After Great Depression, COVID-19 pandemic tanks Russian economy; plunges families into crisis
As countries across the globe have been facing the worst collective economic downturn since the Great Depression, Russia seems to be particularly hard hit by the twin blows of the coronavirus pandemic as well as the collapse in oil prices.
Russia relies on taxes from the oil and gas sector for 40 per cent of its budget.
The Washington Post reported that Russian charities and non-profit organisations, since March, experienced a surge in the kind of clients they have not had before -- families that had never been in financial crisis but are now desperate. Some of them were unable to buy even food. Some were left homeless.
According to Russian federal statistics agency, Rosstat, an estimated 4.5 million people were out of work at the end of May -- a number that has soared 85 per cent since March. Before the double crises hit, Russia had 1.3 million people listed as unemployed, according to official figures.
The jobless rate now stands at 6.1 per cent, compared with 5.8 per cent in April. In the United States, the unemployment rate in June was 11.1 per cent, the Bureau of Labor Statistics reported, down from a peak of 14.7 per cent in April.
In May, Russia's industrial output slumped by 9.6 per cent compared with May 2019 as restrictions on oil production under a deal with OPEC hit home. The auto-manufacturing industry was particularly hard hit, down by 42.2 per cent in May compared with the same period last year.
The International Monetary Fund (IMF) expects the Russian economy to contract by 5.5 per cent this year. The Russian Central Bank said that it could shrink by up to 6 per cent. In comparison, the US economy shrank at a 5 per cent rate in the first quarter of this year, the Commerce Department reported in late June.
Thousands of small businesses in Russia have gone bankrupt. The government was slow to respond and belated, patchy measures left millions of people adrift.
"You are on your own," said Ivan Molchanov, a welder who spent 20 nights on the streets after his employer suspended operations and stopped paying both his 75,000-ruble monthly salary (about USD 1,070) and his accommodation in a cheap workers' hostel.
Yekaterina Gorbunova, her husband, Alexander and their four children lost nearly everything. She even wrote to President Vladimir Putin and the office of Moscow's mayor asking for help getting an apartment. But no help came in time.
"We feel absolutely abandoned. It is as if you are in a boat and it is sinking. No one will come to rescue you," she said after her husband lost his job and the family was evicted from their apartment.
"Nobody pays any attention to the people in need. Instead of doing good, no one cares," she added.
As Russia has eased its isolation period, some people have returned to work, including the beautician and the chef. But many small businesses have closed and many jobs have been lost.
Putin has often promised to support families with many children, but many feel abandoned.
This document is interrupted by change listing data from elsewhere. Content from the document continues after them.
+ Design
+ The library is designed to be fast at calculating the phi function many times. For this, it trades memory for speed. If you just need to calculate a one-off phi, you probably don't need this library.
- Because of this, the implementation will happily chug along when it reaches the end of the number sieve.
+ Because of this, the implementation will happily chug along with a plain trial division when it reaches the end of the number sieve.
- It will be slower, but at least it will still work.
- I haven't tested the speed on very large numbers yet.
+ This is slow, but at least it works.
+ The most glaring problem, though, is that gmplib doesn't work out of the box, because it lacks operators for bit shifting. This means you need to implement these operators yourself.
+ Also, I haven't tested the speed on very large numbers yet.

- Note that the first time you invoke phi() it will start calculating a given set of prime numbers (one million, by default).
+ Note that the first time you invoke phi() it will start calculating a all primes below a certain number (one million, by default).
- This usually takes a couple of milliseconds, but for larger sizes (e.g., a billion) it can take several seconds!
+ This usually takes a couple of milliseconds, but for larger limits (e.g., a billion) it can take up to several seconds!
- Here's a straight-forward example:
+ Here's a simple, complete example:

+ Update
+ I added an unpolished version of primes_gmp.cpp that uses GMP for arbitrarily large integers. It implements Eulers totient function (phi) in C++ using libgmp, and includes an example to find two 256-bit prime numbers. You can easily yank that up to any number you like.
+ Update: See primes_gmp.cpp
During the crisis, families have received payments of 10,000 rubles (USD 142) per month for each child younger than 16, but Gorbunova said that the payment does not cover a week's worth of expenses, even without rent.
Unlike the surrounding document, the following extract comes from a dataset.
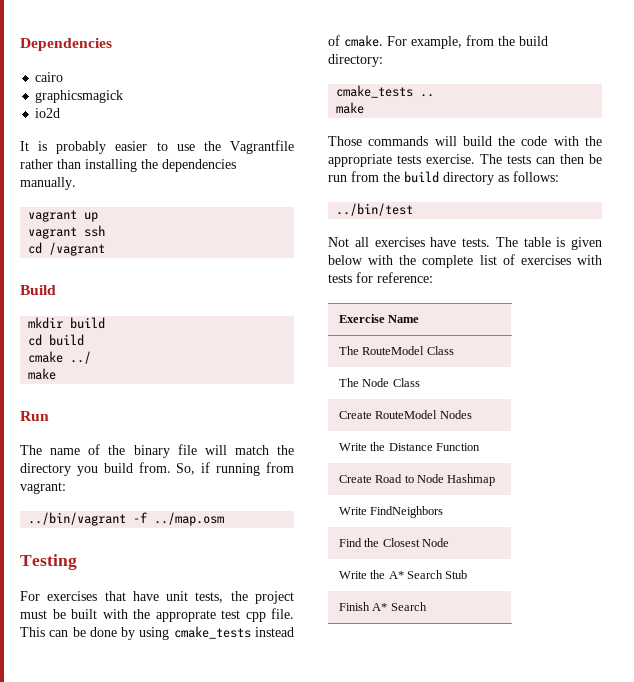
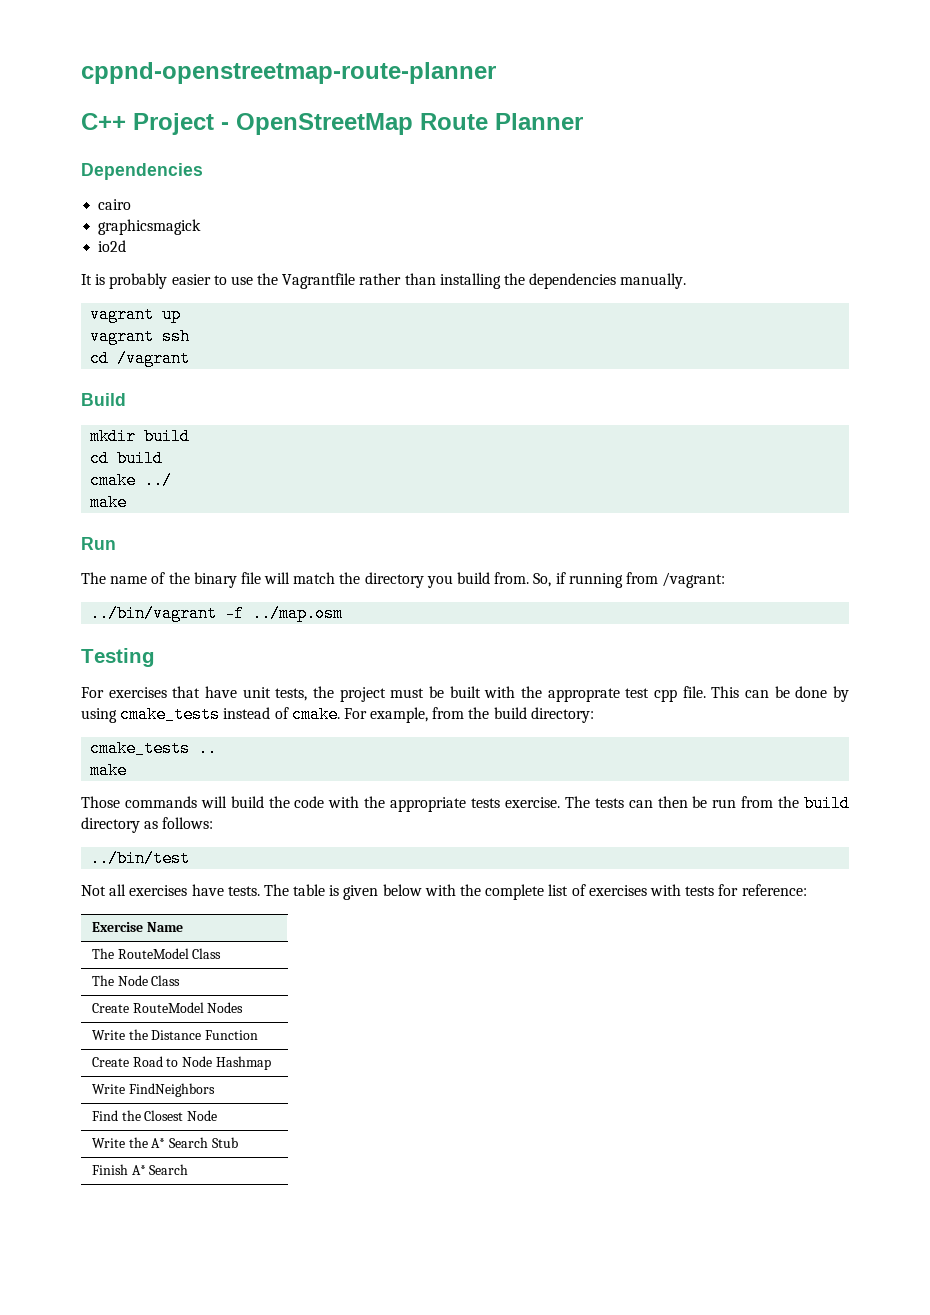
+ cppnd-openstreetmap-route-planner
+ C++ Project - OpenStreetMap Route Planner
- So, if running from vagrant:
+ So, if running from /vagrant:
"All families with many children feel that way," she said.
"President Putin is a nice person. But as very often happens, a fortress is broken on the inside. There are worms burrowing inside the fortress," she added.
The number of Russians filing for bankruptcy protection in the first quarter increased 68 per cent over the same period last year, according to RBC news, with at least one million Russians predicted to declare bankruptcy in coming months.
But even as many middle-class families and small businesses struggle, it is tougher for vulnerable families, homeless people and low-income people, many of whom do informal work in the "gray economy," a category excluded from government help.